• [WHAT YOU WILL DO]: Print each line exactly, beginning with the one where "- ☐ Option to save winner to a special album" appears and ending at the last line below.

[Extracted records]
· · ·
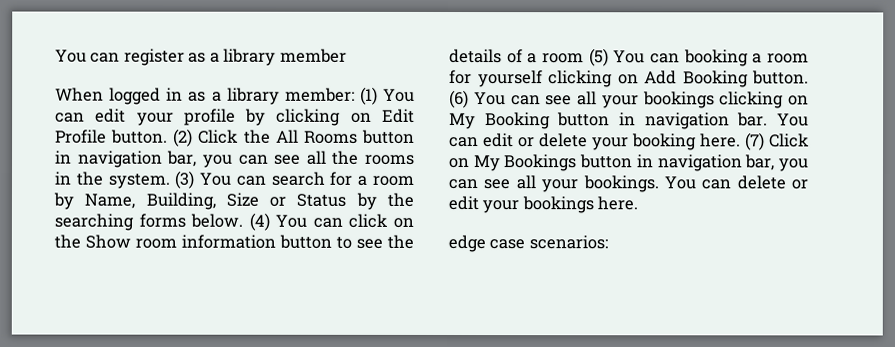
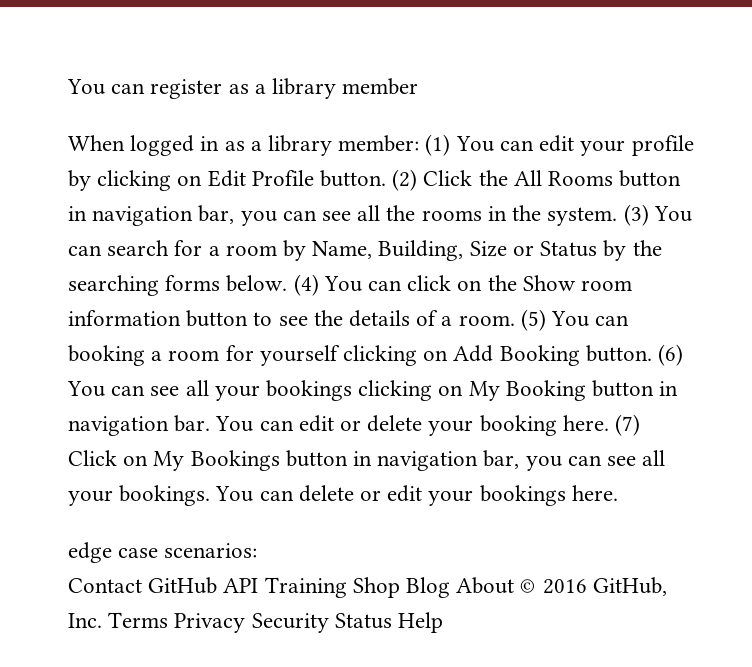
- (4) You can click on the Show room information button to see the details of a room (5) You can booking a room for yourself clicking on Add Booking button.
+ (4) You can click on the Show room information button to see the details of a room. (5) You can booking a room for yourself clicking on Add Booking button.
+ Contact GitHub API Training Shop Blog About © 2016 GitHub, Inc. Terms Privacy Security Status Help

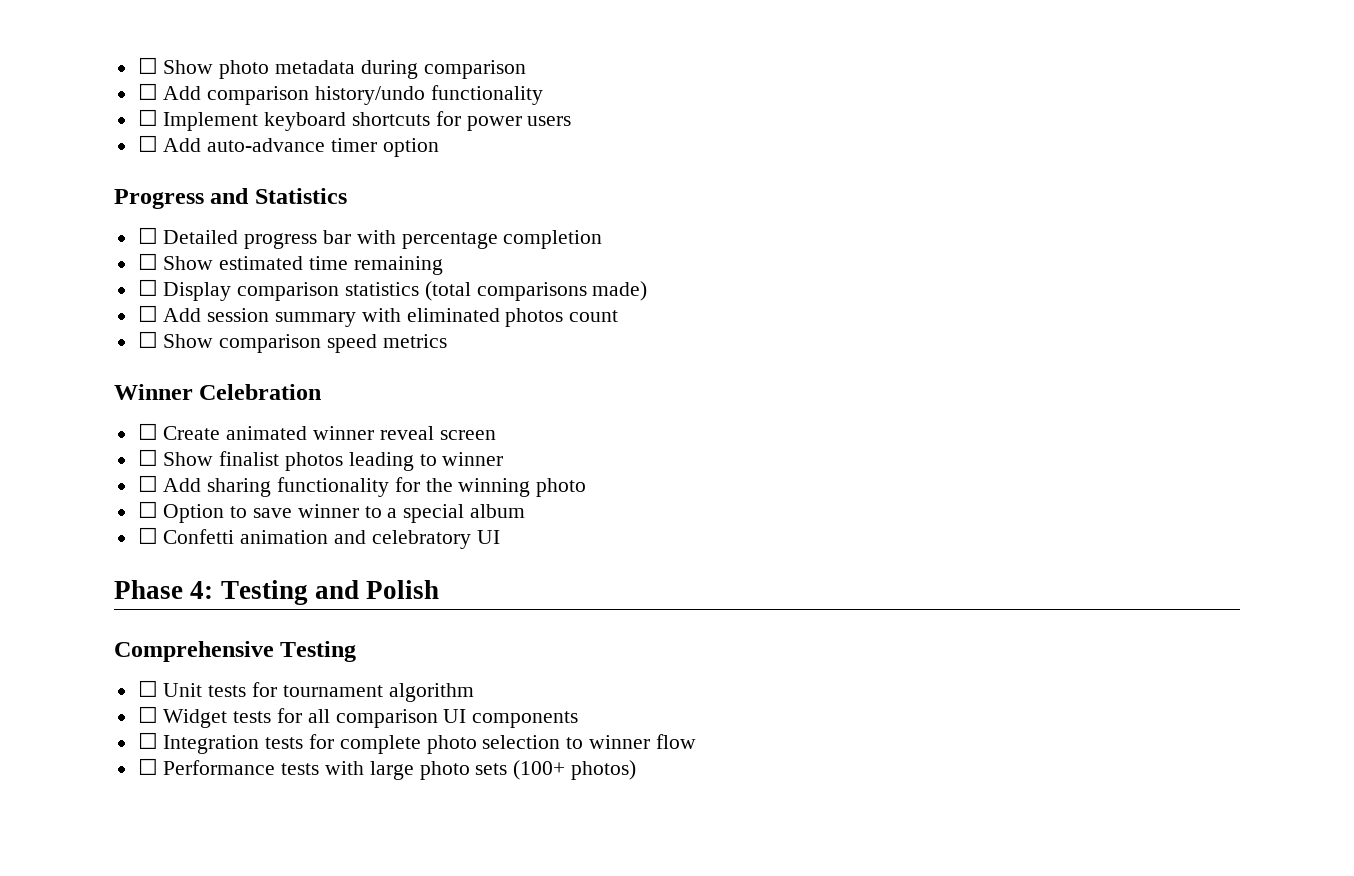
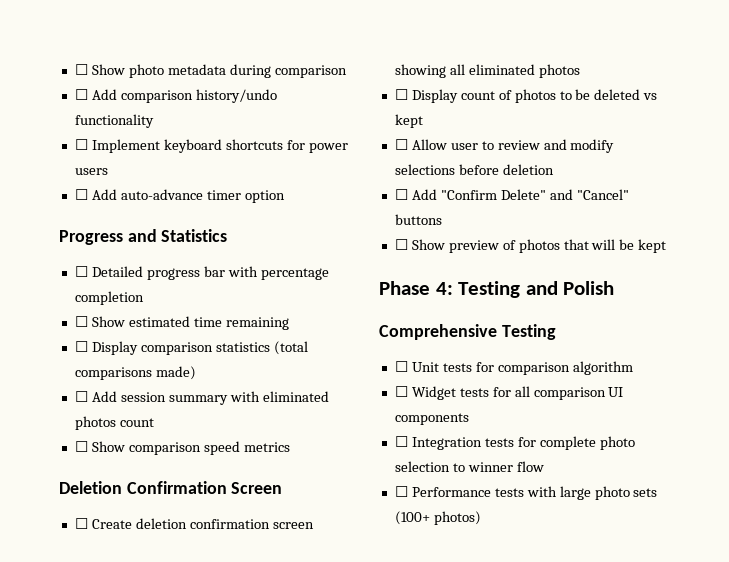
- Winner Celebration
+ Deletion Confirmation Screen
- ☐ Create animated winner reveal screen
- ☐ Show finalist photos leading to winner
- ☐ Add sharing functionality for the winning photo
- ☐ Option to save winner to a special album
- ☐ Confetti animation and celebratory UI
+ ☐ Create deletion confirmation screen showing all eliminated photos
+ ☐ Display count of photos to be deleted vs kept
+ ☐ Allow user to review and modify selections before deletion
+ ☐ Add "Confirm Delete" and "Cancel" buttons
+ ☐ Show preview of photos that will be kept
- ☐ Unit tests for tournament algorithm
+ ☐ Unit tests for comparison algorithm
· · ·
• [WRITTEN ANSWER]:
- ☐ Option to save winner to a special album
- ☐ Confetti animation and celebratory UI
+ ☐ Create deletion confirmation screen showing all eliminated photos
+ ☐ Display count of photos to be deleted vs kept
+ ☐ Allow user to review and modify selections before deletion
+ ☐ Add "Confirm Delete" and "Cancel" buttons
+ ☐ Show preview of photos that will be kept
- ☐ Unit tests for tournament algorithm
+ ☐ Unit tests for comparison algorithm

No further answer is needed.